─── Given data ───

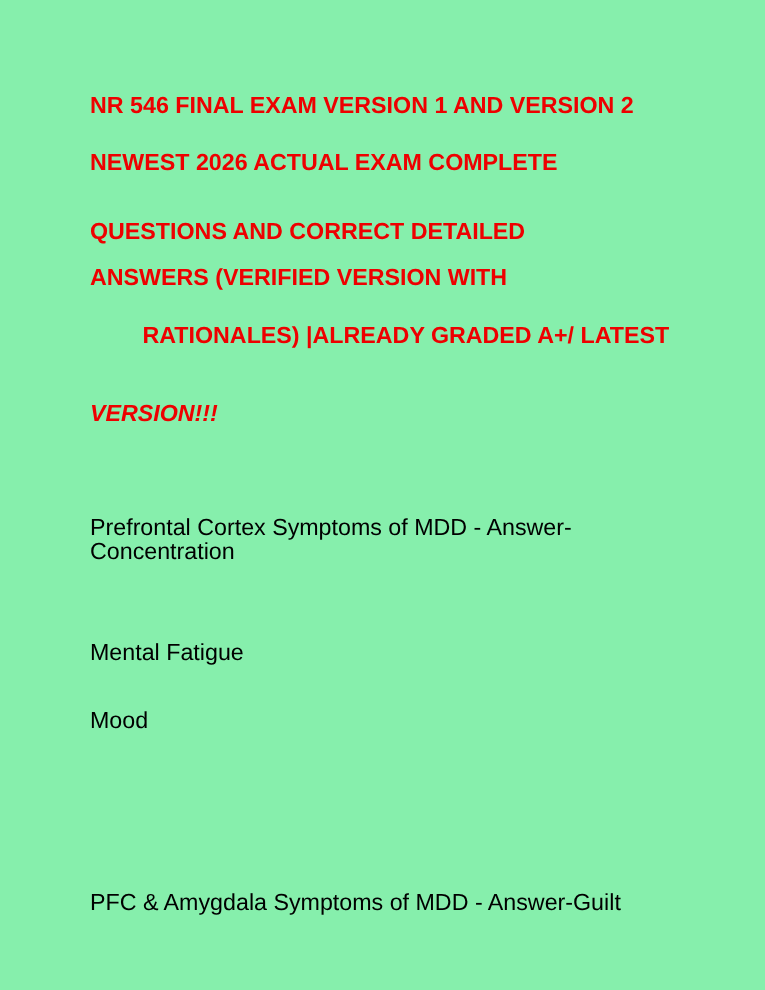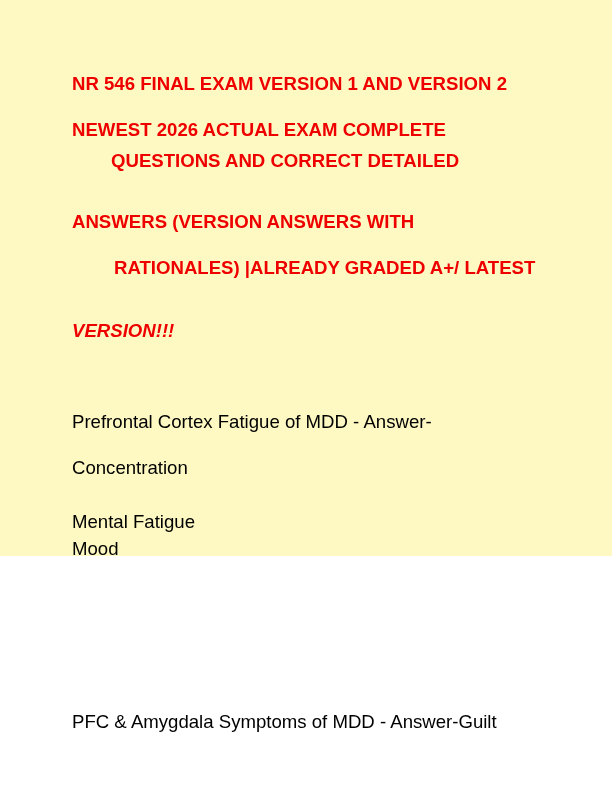--- a/index.html
+++ b/index.html
@@ -18,8 +18,8 @@
       position: absolute;
       left: 0; top: 0;
       width: 612px;
-      height: 556px;
-      background: #fef9c3;
+      height: 792px;
+      background: #86efac;
     }
     .title-line {
       position: absolute;

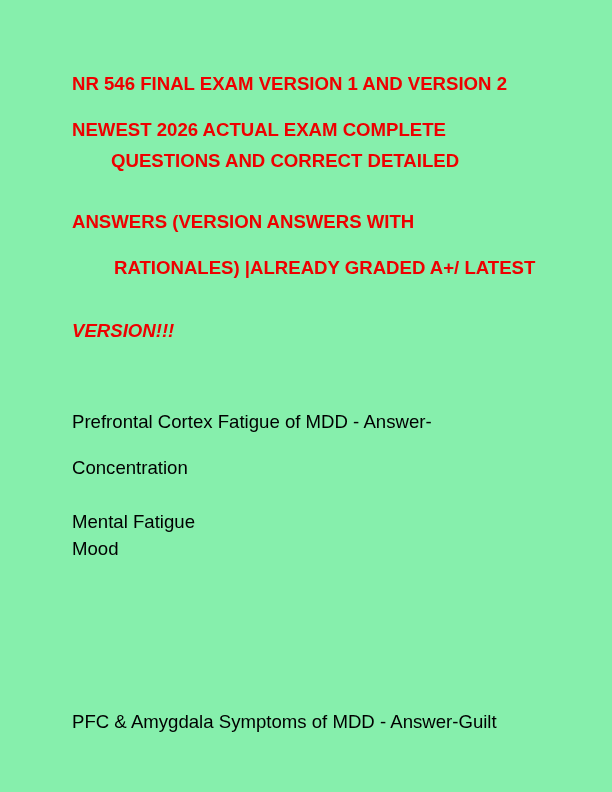--- a/index.html
+++ b/index.html
@@ -47,7 +47,7 @@
   <div>
     <div class="title-line" style="top:73px;">NR 546 FINAL EXAM VERSION 1 AND VERSION 2</div>
     <div class="title-line" style="top:119px;">NEWEST 2026 ACTUAL EXAM COMPLETE</div>
-    <div class="title-line" style="top:150px;margin-left:39px;">QUESTIONS AND CORRECT DETAILED</div>
+    <div class="title-line" style="top:174px;">QUESTIONS AND CORRECT DETAILED</div>
     <div class="title-line" style="top:211px;">ANSWERS (VERSION ANSWERS WITH</div>
     <div class="title-line" style="top:257px;margin-left:42px;">RATIONALES) |ALREADY GRADED A+/ LATEST</div>
     <div class="title-line" style="top:320px;font-style:italic;">VERSION!!!</div>

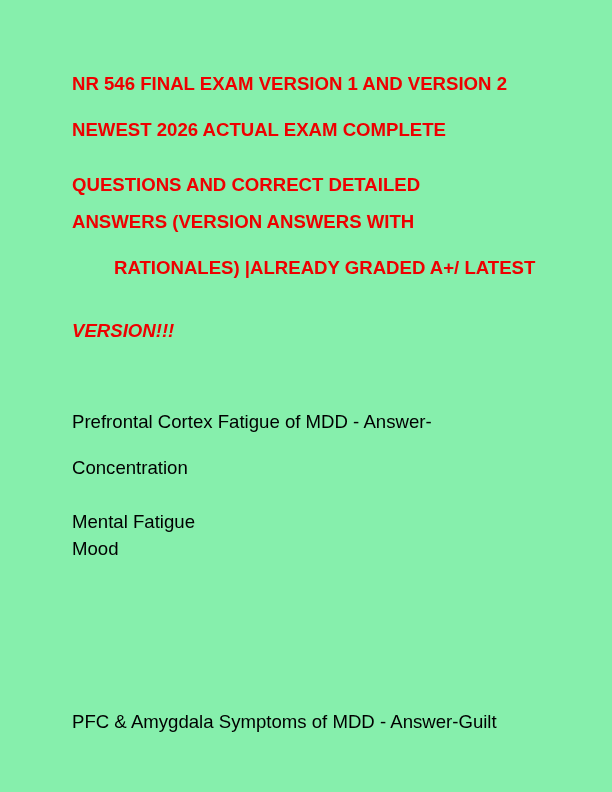--- a/index.html
+++ b/index.html
@@ -48,7 +48,7 @@
     <div class="title-line" style="top:73px;">NR 546 FINAL EXAM VERSION 1 AND VERSION 2</div>
     <div class="title-line" style="top:119px;">NEWEST 2026 ACTUAL EXAM COMPLETE</div>
     <div class="title-line" style="top:174px;">QUESTIONS AND CORRECT DETAILED</div>
-    <div class="title-line" style="top:211px;">ANSWERS (VERSION ANSWERS WITH</div>
+    <div class="title-line" style="top:211px;">ANSWERS (VERIFIED VERSION WITH</div>
     <div class="title-line" style="top:257px;margin-left:42px;">RATIONALES) |ALREADY GRADED A+/ LATEST</div>
     <div class="title-line" style="top:320px;font-style:italic;">VERSION!!!</div>
   </div>

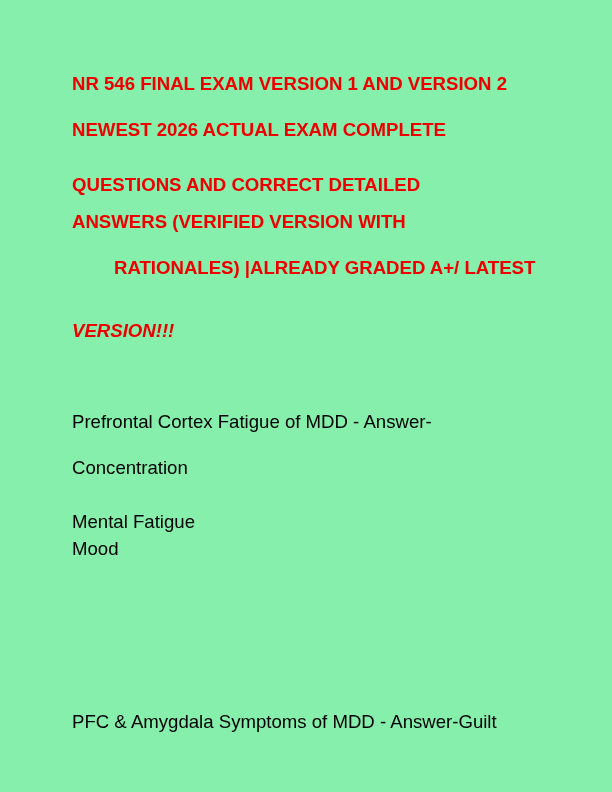--- a/index.html
+++ b/index.html
@@ -54,7 +54,7 @@
   </div>
 
   <div>
-    <div class="body-line" style="top:411px;">Prefrontal Cortex Fatigue of MDD - Answer-</div>
+    <div class="body-line" style="top:411px;">Prefrontal Cortex Symptoms of MDD - Answer-</div>
     <div class="body-line" style="top:457px;">Concentration</div>
     <div class="body-line" style="top:511px;text-align:right;">Mental Fatigue</div>
     <div class="body-line" style="top:538px;">Mood</div>

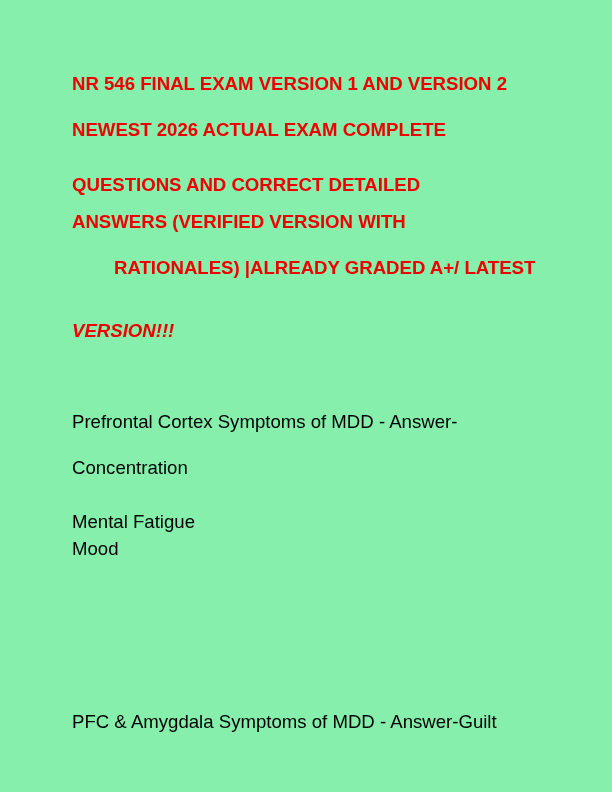--- a/index.html
+++ b/index.html
@@ -55,7 +55,7 @@
 
   <div>
     <div class="body-line" style="top:411px;">Prefrontal Cortex Symptoms of MDD - Answer-</div>
-    <div class="body-line" style="top:457px;">Concentration</div>
+    <div class="body-line" style="top:430px;">Concentration</div>
     <div class="body-line" style="top:511px;text-align:right;">Mental Fatigue</div>
     <div class="body-line" style="top:538px;">Mood</div>
   </div>

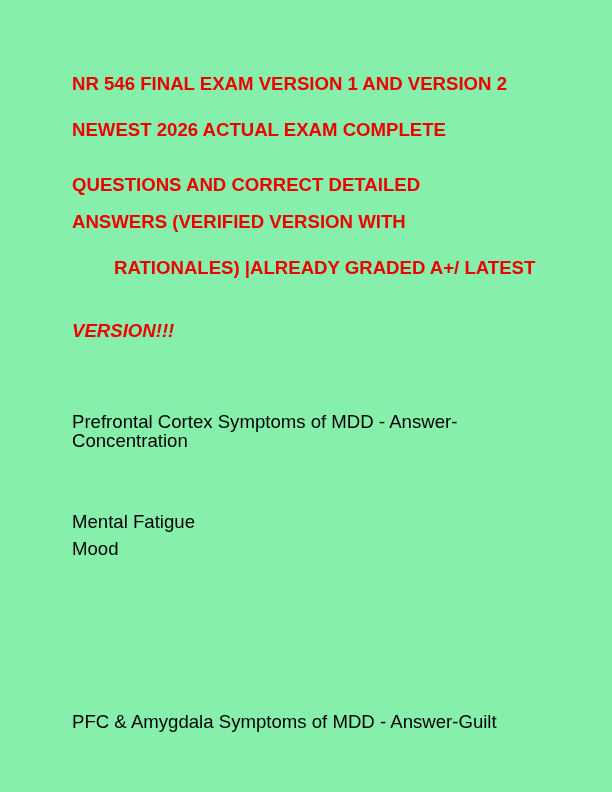--- a/index.html
+++ b/index.html
@@ -57,7 +57,7 @@
     <div class="body-line" style="top:411px;">Prefrontal Cortex Symptoms of MDD - Answer-</div>
     <div class="body-line" style="top:430px;">Concentration</div>
     <div class="body-line" style="top:511px;text-align:right;">Mental Fatigue</div>
-    <div class="body-line" style="top:538px;">Mood</div>
+    <div class="body-line" style="top:565px;">Mood</div>
   </div>
 
   <div>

───

Looking over the records, find each line with the word "Cortex" and copy it.

-    <div class="body-line" style="top:411px;">Prefrontal Cortex Fatigue of MDD - Answer-</div>
+    <div class="body-line" style="top:411px;">Prefrontal Cortex Symptoms of MDD - Answer-</div>
     <div class="body-line" style="top:411px;">Prefrontal Cortex Symptoms of MDD - Answer-</div>
     <div class="body-line" style="top:411px;">Prefrontal Cortex Symptoms of MDD - Answer-</div>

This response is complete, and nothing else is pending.